Sunday, September 30, 2007

On translating poetry

An article by Carol Rumens and discussion by divers commenters about translating poetry here, at the Guardian.

The nub:
So why translate? My first answer is that poetry in translation simply adds to the sum total of human pleasure obtainable through a single language. It opens up new language worlds within our own tongues, as every good poem does. It revitalises our daily, cliche-haunted vocabulary. It disturbs our assumptions, jolts us with rhythms flatter or stronger than we're used to. It extends us in the way real travelling does, giving us new sounds, sights and smells. Every unique poetry village sharpens us to life.
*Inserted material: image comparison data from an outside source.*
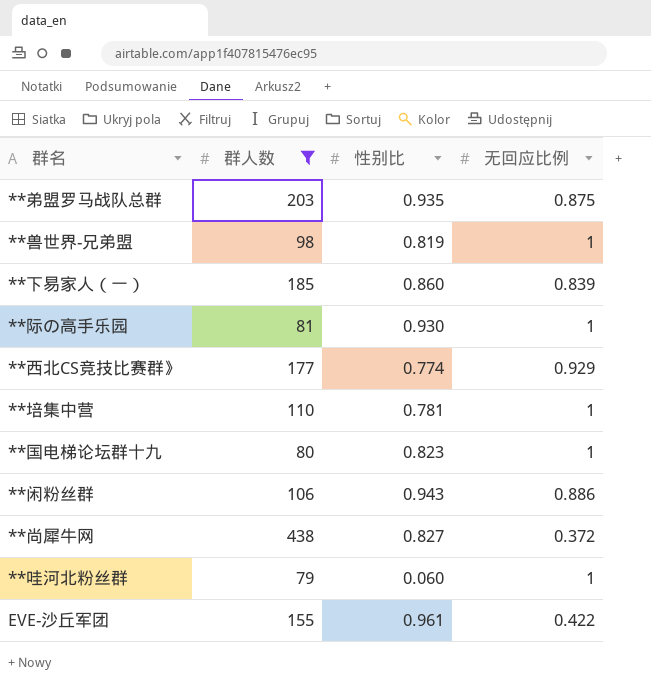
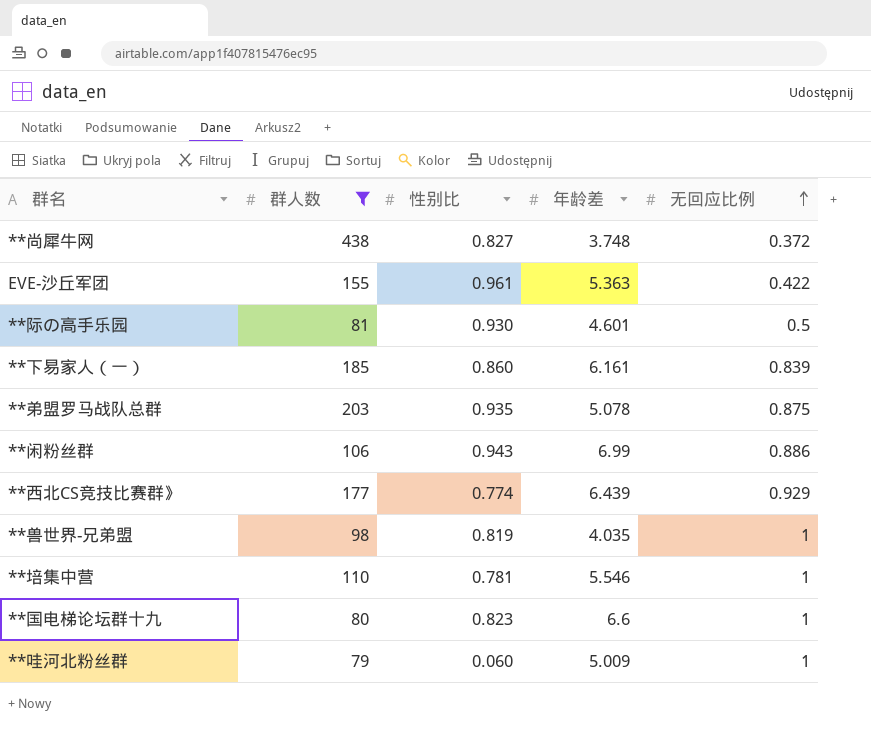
row order: none -> 无回应比例 ascending
column 年龄差 | position: none -> 4
**际の高手乐园 | 无回应比例: 1 -> 0.5

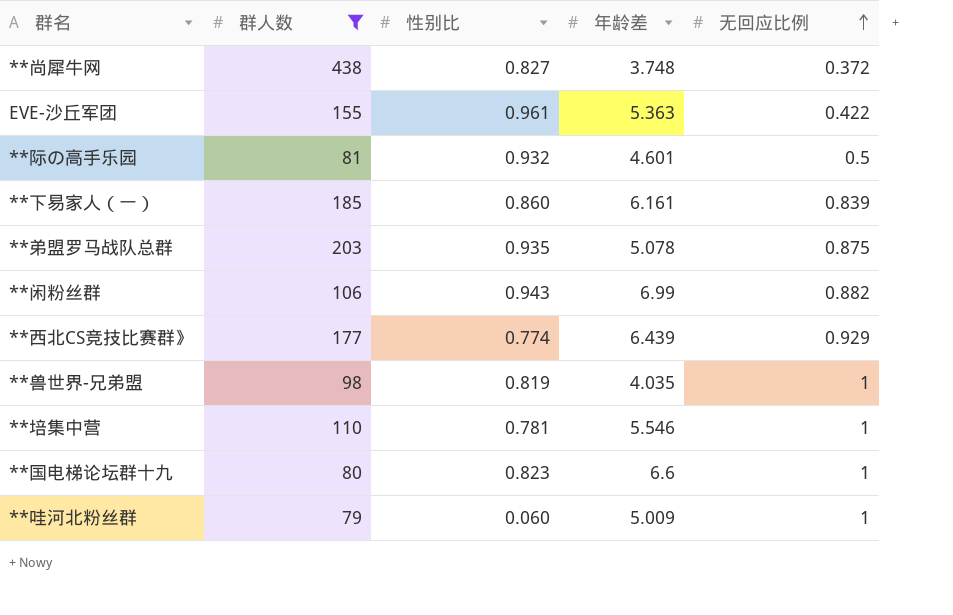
**际の高手乐园 | 性别比: 0.930 -> 0.932
**闲粉丝群 | 无回应比例: 0.886 -> 0.882

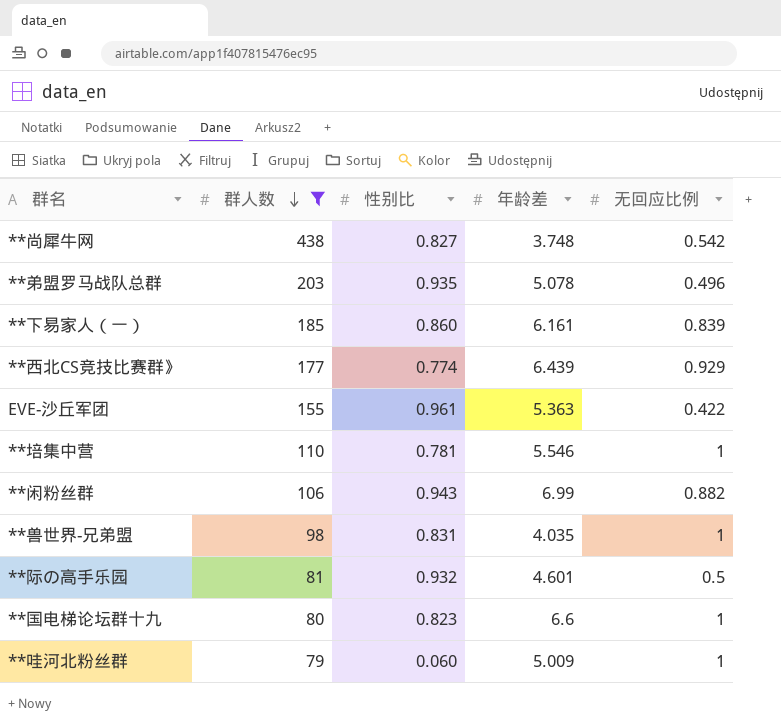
row order: 无回应比例 ascending -> 群人数 descending
**尚犀牛网 | 无回应比例: 0.372 -> 0.542
**弟盟罗马战队总群 | 无回应比例: 0.875 -> 0.496
**兽世界-兄弟盟 | 性别比: 0.819 -> 0.831

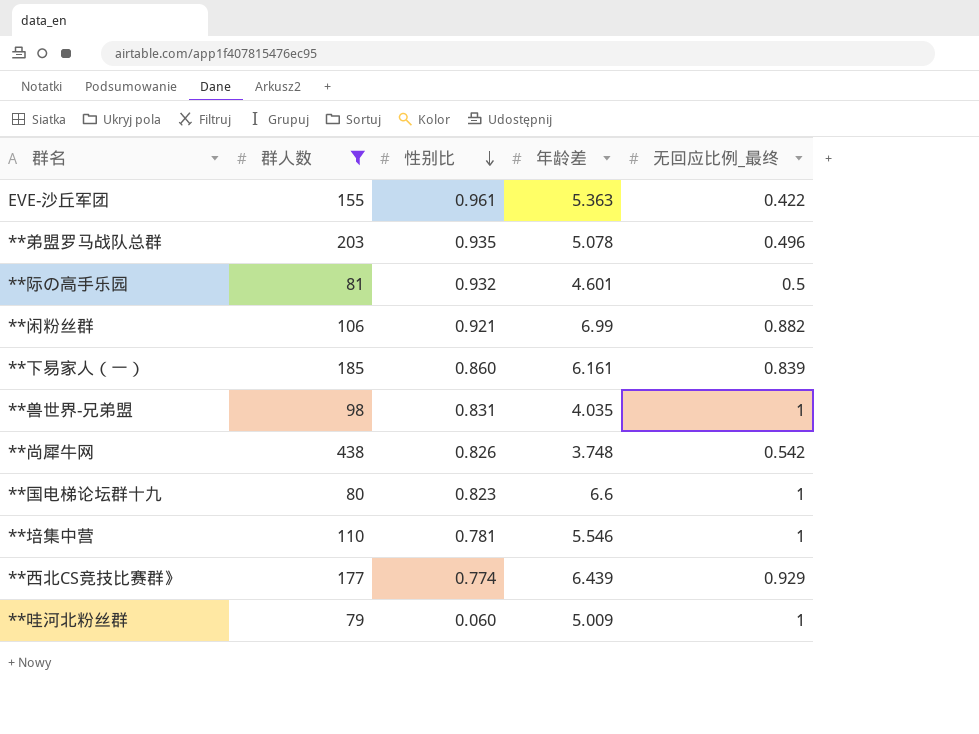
row order: 群人数 descending -> 性别比 descending
column name: 无回应比例 -> 无回应比例_最终
**闲粉丝群 | 性别比: 0.943 -> 0.921
**尚犀牛网 | 性别比: 0.827 -> 0.826

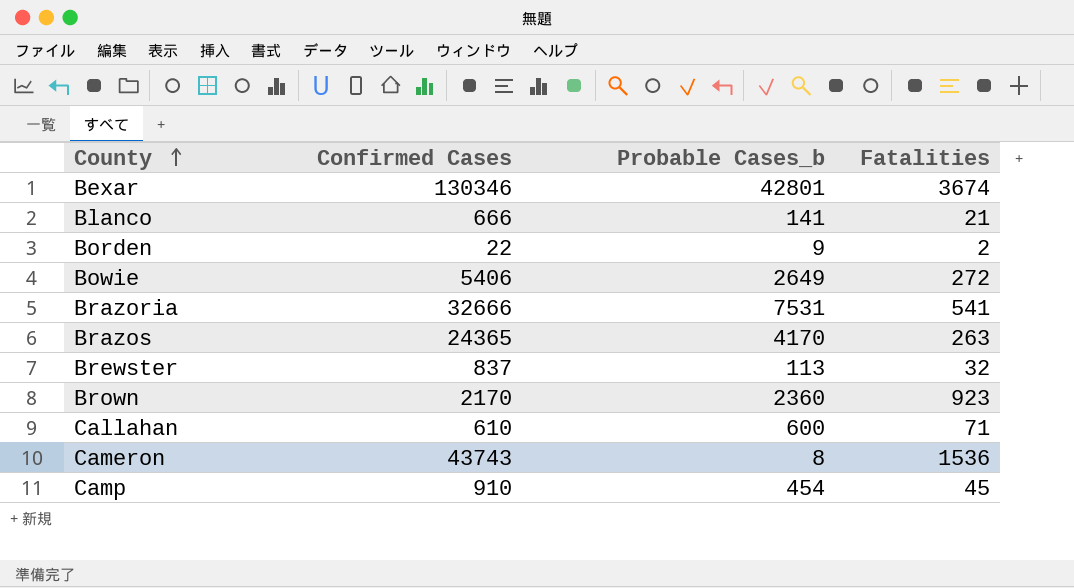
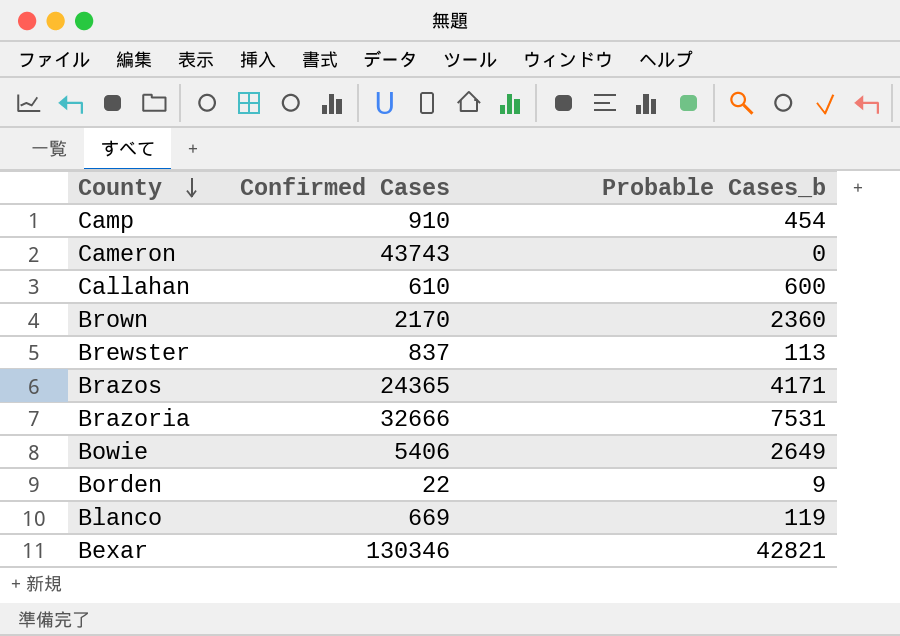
row order: County ascending -> County descending
column Fatalities | position: 4 -> none
Cameron | Probable Cases_b: 8 -> 0
Brazos | Probable Cases_b: 4170 -> 4171
Blanco | Confirmed Cases: 666 -> 669
Blanco | Probable Cases_b: 141 -> 119
Bexar | Probable Cases_b: 42801 -> 42821

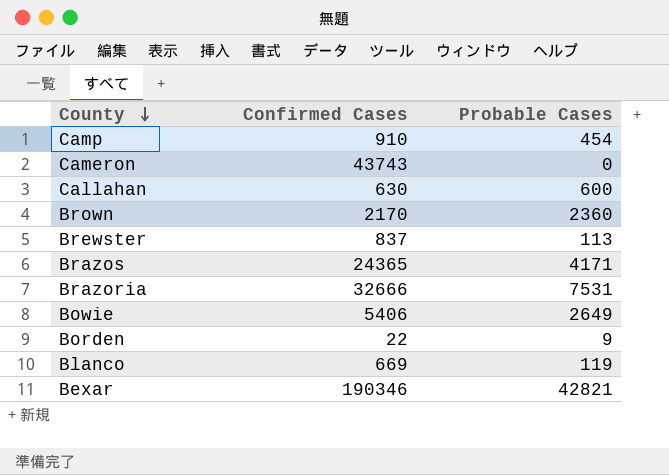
column name: Probable Cases_b -> Probable Cases
Callahan | Confirmed Cases: 610 -> 630
Bexar | Confirmed Cases: 130346 -> 190346

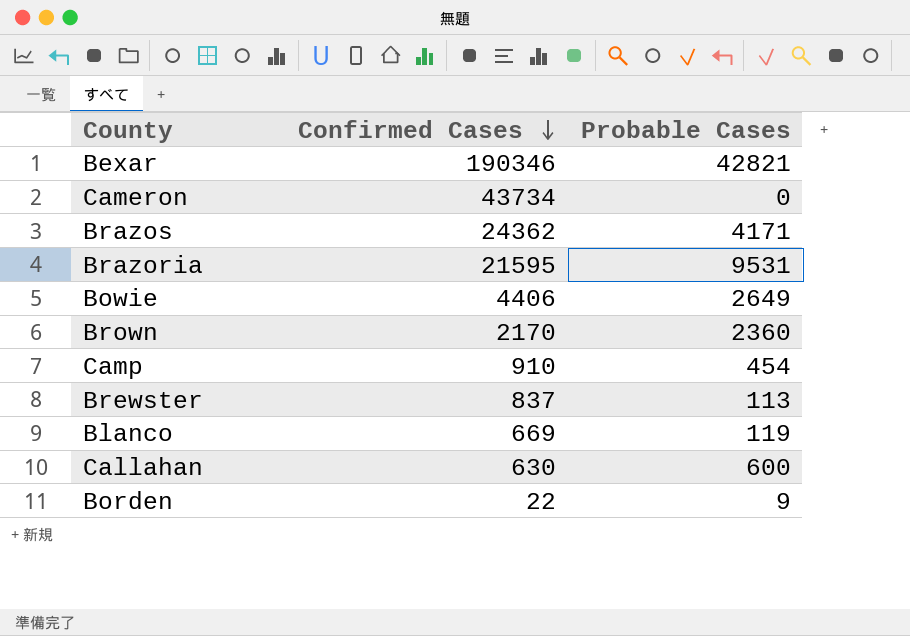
row order: County descending -> Confirmed Cases descending
Cameron | Confirmed Cases: 43743 -> 43734
Brazos | Confirmed Cases: 24365 -> 24362
Brazoria | Confirmed Cases: 32666 -> 21595
Brazoria | Probable Cases: 7531 -> 9531
Bowie | Confirmed Cases: 5406 -> 4406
Some people would disagree, saying poetry in translation is the wrong side of the tapestry - it just can't be done. But they are talking about replication, not translation. It is perfectly true that you will never get a replica of the original - nor would you wish to. The way it works, when translator and original are in tune, is that a third poem is created. It is the child of two parents and simply couldn't exist without them.

Digression: Why are so many of my recent posts about translating literature, when it's not something I actually do. The closest I get is translating book blurbs for publishers' catalogues, which isn't always a good idea.

Back to the article, I like how the commenters got into the spirit and, among other topics, shared their own attempts at translating Neruda.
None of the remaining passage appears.